けど、少なくとも俺はまた七瀬に会えて嬉しかった。同時に怖くもあったけど。
「そっか……それならいいけど……」
「それより、何で家出したのか話してくれないか。こんな時間に外にいたら危ないし、もし家に帰りたくないなら、俺の家に……」
そう言いながら俺は口ごもる。今、俺の家には椿がいるんだ。
「うん、ありがと……わかった、大丈夫だから。今日は家に帰るよ。柊と話したら少し楽になった。ケンカの理由は今は言えないけど、いつか話すから」
「そうか、なら良かった。話してくれるまで待ってるよ」
「やっぱ変わんないね、柊は」
「そんなことないさ」
「そんなことあるよ。おせっかいで、優しくて、いつも私を助けてくれる」
「七瀬の力になれたのなら嬉しいよ。それに、さっき言ったことも、本当のことだから」
いつもなら言えないはずの言葉が自然と口から出た。
椿と入れ替わって人と話すのに慣れたからだろうか。

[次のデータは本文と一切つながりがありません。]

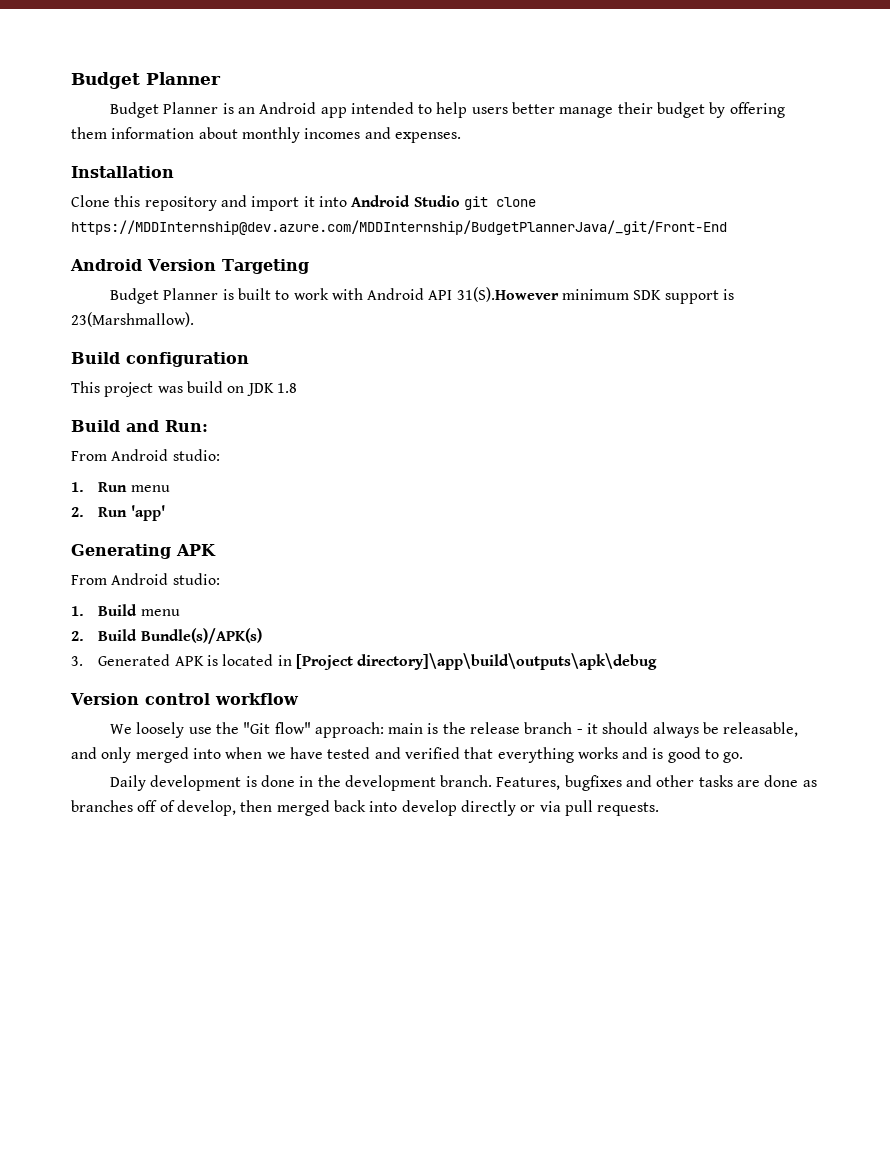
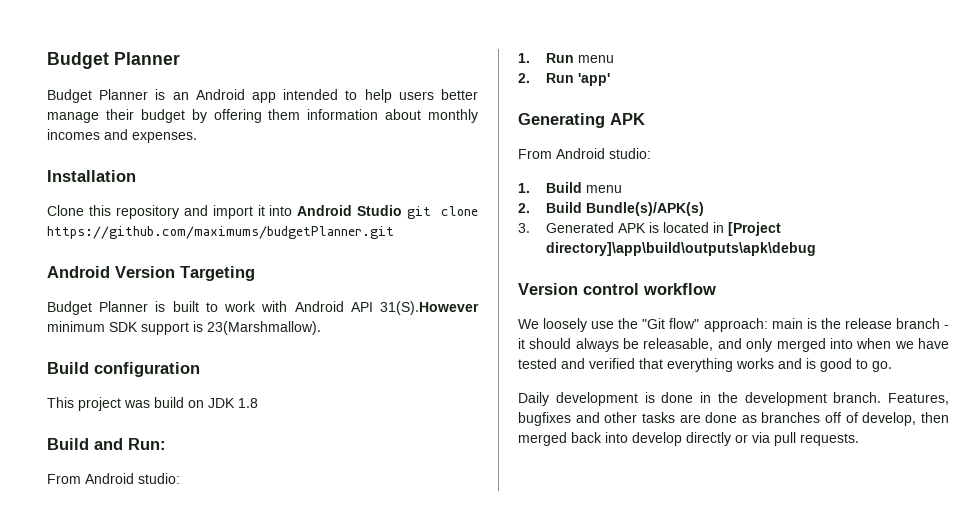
[71,220,727,235] https://MDDInternship@dev.azure.com/MDDInternship/BudgetPlannerJava/_git/Front-End -> [47,226,394,239] https://github.com/maximums/budgetPlanner.git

それとも相手が七瀬だからか。多分後者だ。
「送るよ」
「うん」
そこから、七瀬の家まで俺たちはあまり言葉を交わさなかった。
多分言葉はいらなかったんだと思う。
「じゃあ、今日はありがと。また明日ね」
「ああ、また明日」
明日、その明日七瀬に会うのは俺じゃなくて椿なんだよな。
七瀬と別れてから、俺は一つ決心をした。
というより、さっき七瀬が「変わってないね」と言ってくれた時から、とっくに心は決まっていた。
七瀬は俺と入れ替わった椿のことを、別人だと言ってくれた、とても悲しそうな顔で。
七瀬のあんな顔はもう見たくない。
もう、やめにしよう。
入れ替わりはもう終わりだ。
自分のやるべきことがわかると、人は強くなるという。
多分それは本当だろう。
現に今、自分がこの夜の街の帝王にでもなったかのように、俺の心は自信に満ちていた。
つまらない人生でもいい、掃き溜めのような暗い人生でもいい、七瀬のあんな悲しい顔を見るくらいなら、あの顔を笑顔に変える力になれるなら、椿のピカピカ光る人生よりも、俺はそっちを選ぶ。
その日の夜は久しぶりにぐっすり眠れた。